** Raw data follows **
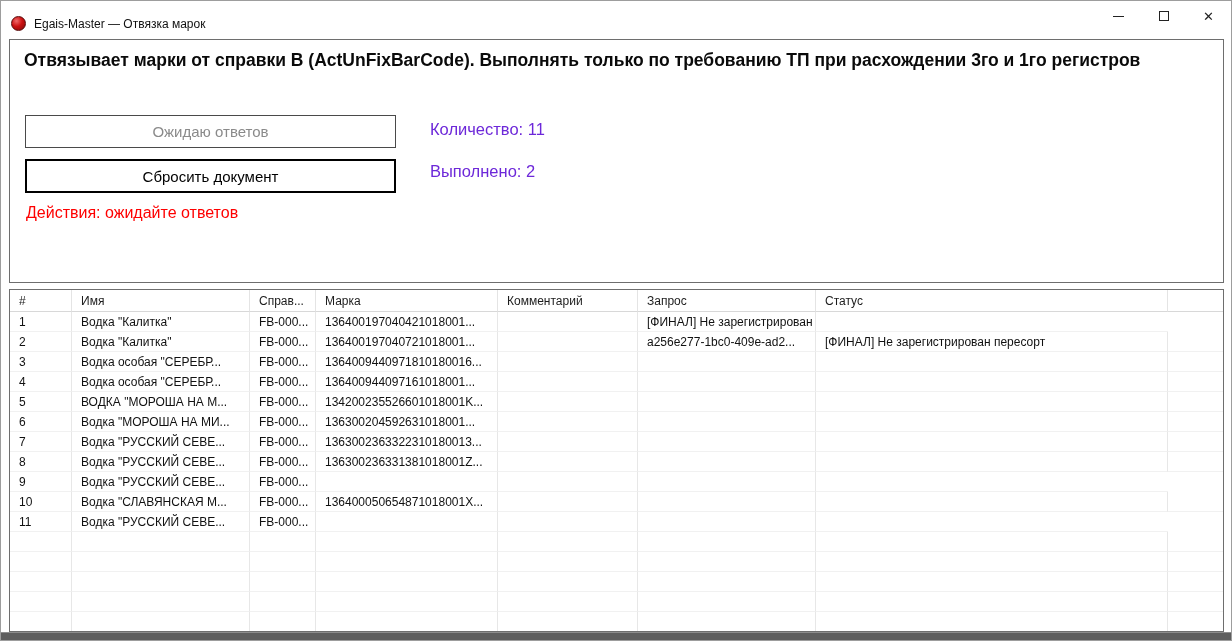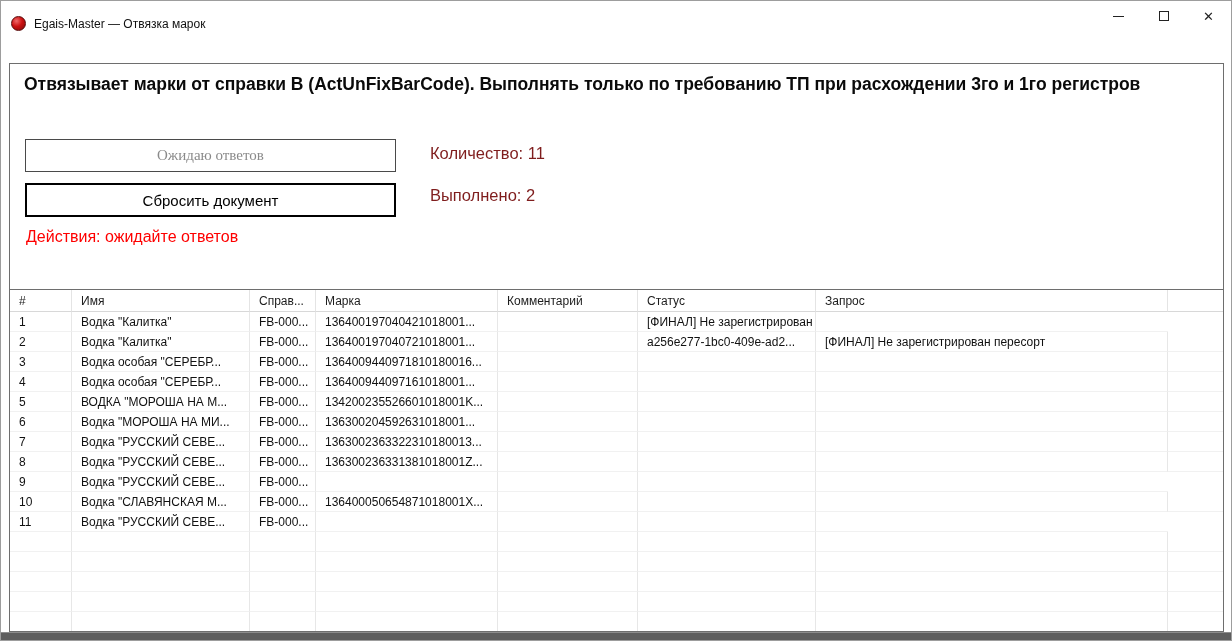--- a/index.html
+++ b/index.html
@@ -21,7 +21,7 @@
   .glyph-max{display:block;width:10px;height:10px;border:1px solid #222;background:transparent;}
   .glyph-close{font-size:13px;line-height:1;color:#222;}
   
-  .info-panel{position:absolute;left:8px;top:38px;width:1215px;height:244px;border:1px solid #6e6e6e;background:#fff;margin-top:24px;}
+  .info-panel{position:absolute;left:8px;top:38px;width:1215px;height:244px;border:1px solid #6e6e6e;background:#fff;}
   .description{position:absolute;left:14px;top:9px;right:16px;font-size:17.5px;font-weight:bold;line-height:1.32;color:#0a0a0a;}
   .btn{position:absolute;left:15px;width:371px;background:#fff;text-align:center;
        font-family:"Liberation Sans", sans-serif;font-size:15px;padding:0;cursor:pointer;}

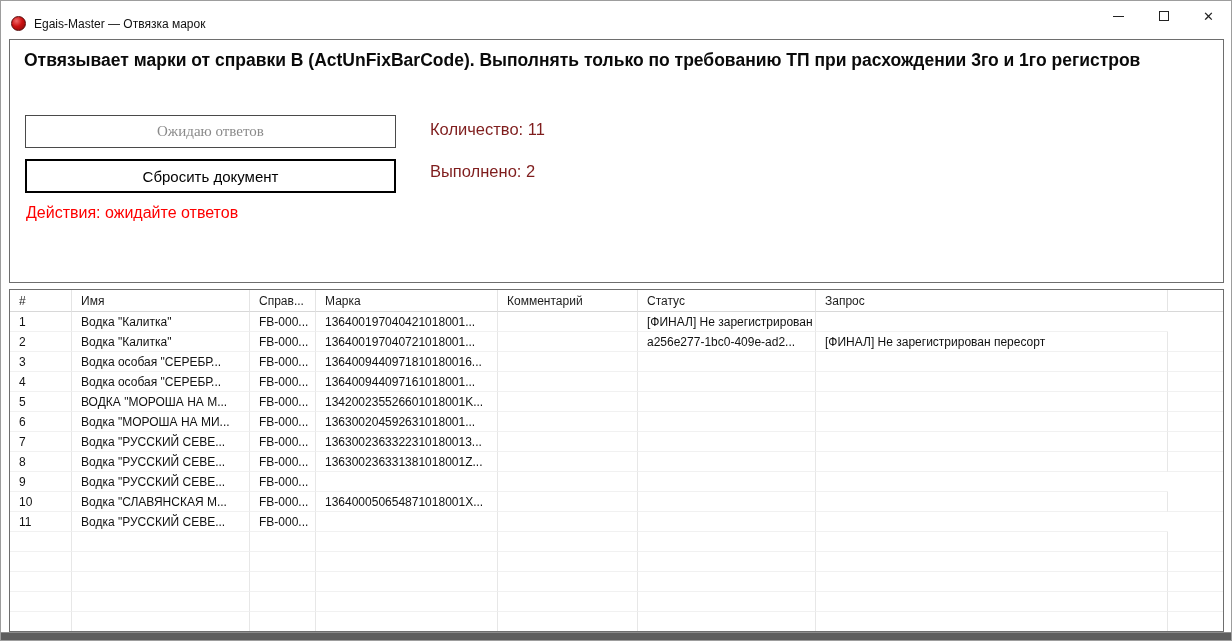--- a/index.html
+++ b/index.html
@@ -25,7 +25,7 @@
   .description{position:absolute;left:14px;top:9px;right:16px;font-size:17.5px;font-weight:bold;line-height:1.32;color:#0a0a0a;}
   .btn{position:absolute;left:15px;width:371px;background:#fff;text-align:center;
        font-family:"Liberation Sans", sans-serif;font-size:15px;padding:0;cursor:pointer;}
-  .btn-wait{top:75px;height:33px;border:1px solid #4a4a4a;color:#8a8a8a;font-family:Liberation Serif, serif;}
+  .btn-wait{top:75px;height:33px;border:1px solid #4a4a4a;color:#8a8a8a;}
   .btn-reset{top:119px;height:34px;border:2px solid #000000;color:#000;}
   .action-label{position:absolute;left:16px;top:164px;font-size:16px;color:#fe0000;white-space:nowrap;}
   .stat{position:absolute;left:420px;font-size:16.5px;color:#7f1d1d;white-space:nowrap;}

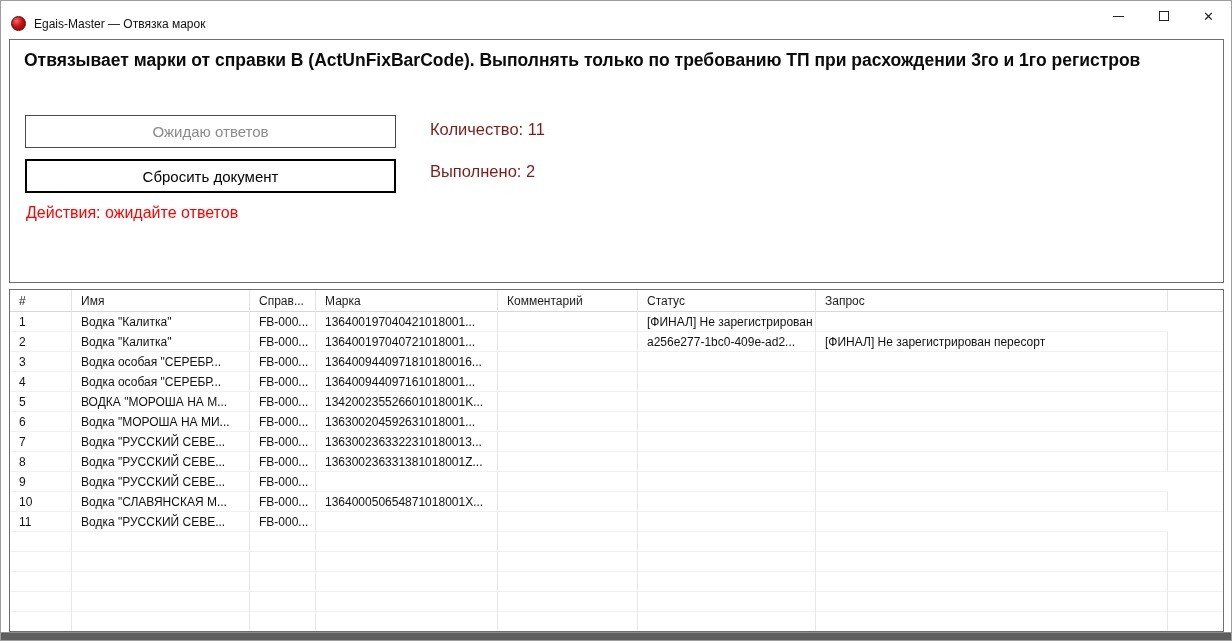--- a/index.html
+++ b/index.html
@@ -28,7 +28,7 @@
   .btn-wait{top:75px;height:33px;border:1px solid #4a4a4a;color:#8a8a8a;}
   .btn-reset{top:119px;height:34px;border:2px solid #000000;color:#000;}
   .action-label{position:absolute;left:16px;top:164px;font-size:16px;color:#fe0000;white-space:nowrap;}
-  .stat{position:absolute;left:420px;font-size:16.5px;color:#7f1d1d;white-space:nowrap;}
+  .stat{position:absolute;left:420px;font-size:16.5px;color:#6d28d9;white-space:nowrap;}
   .stat-count{top:80px;}
   .stat-done{top:122px;}
   .stat-time{top:164px;}

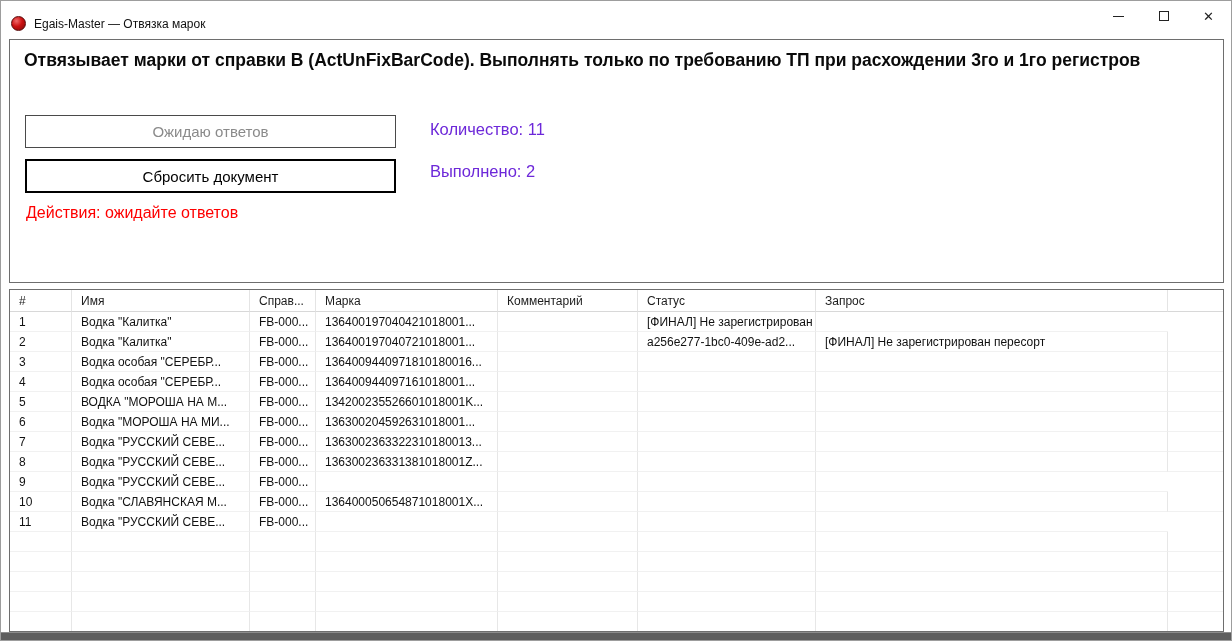--- a/index.html
+++ b/index.html
@@ -83,8 +83,8 @@
         <div class="th">Справ...</div>
         <div class="th">Марка</div>
         <div class="th">Комментарий</div>
+        <div class="th">Запрос</div>
         <div class="th">Статус</div>
-        <div class="th">Запрос</div>
         <div class="th"></div>
       </div>
     <div>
** End of Raw data **
**Exercise brief**
Reproduce each line of the material that mentions "panel".

**Solution for this problem**
-  .info-panel{position:absolute;left:8px;top:38px;width:1215px;height:244px;border:1px solid #6e6e6e;background:#fff;margin-top:24px;}
+  .info-panel{position:absolute;left:8px;top:38px;width:1215px;height:244px;border:1px solid #6e6e6e;background:#fff;}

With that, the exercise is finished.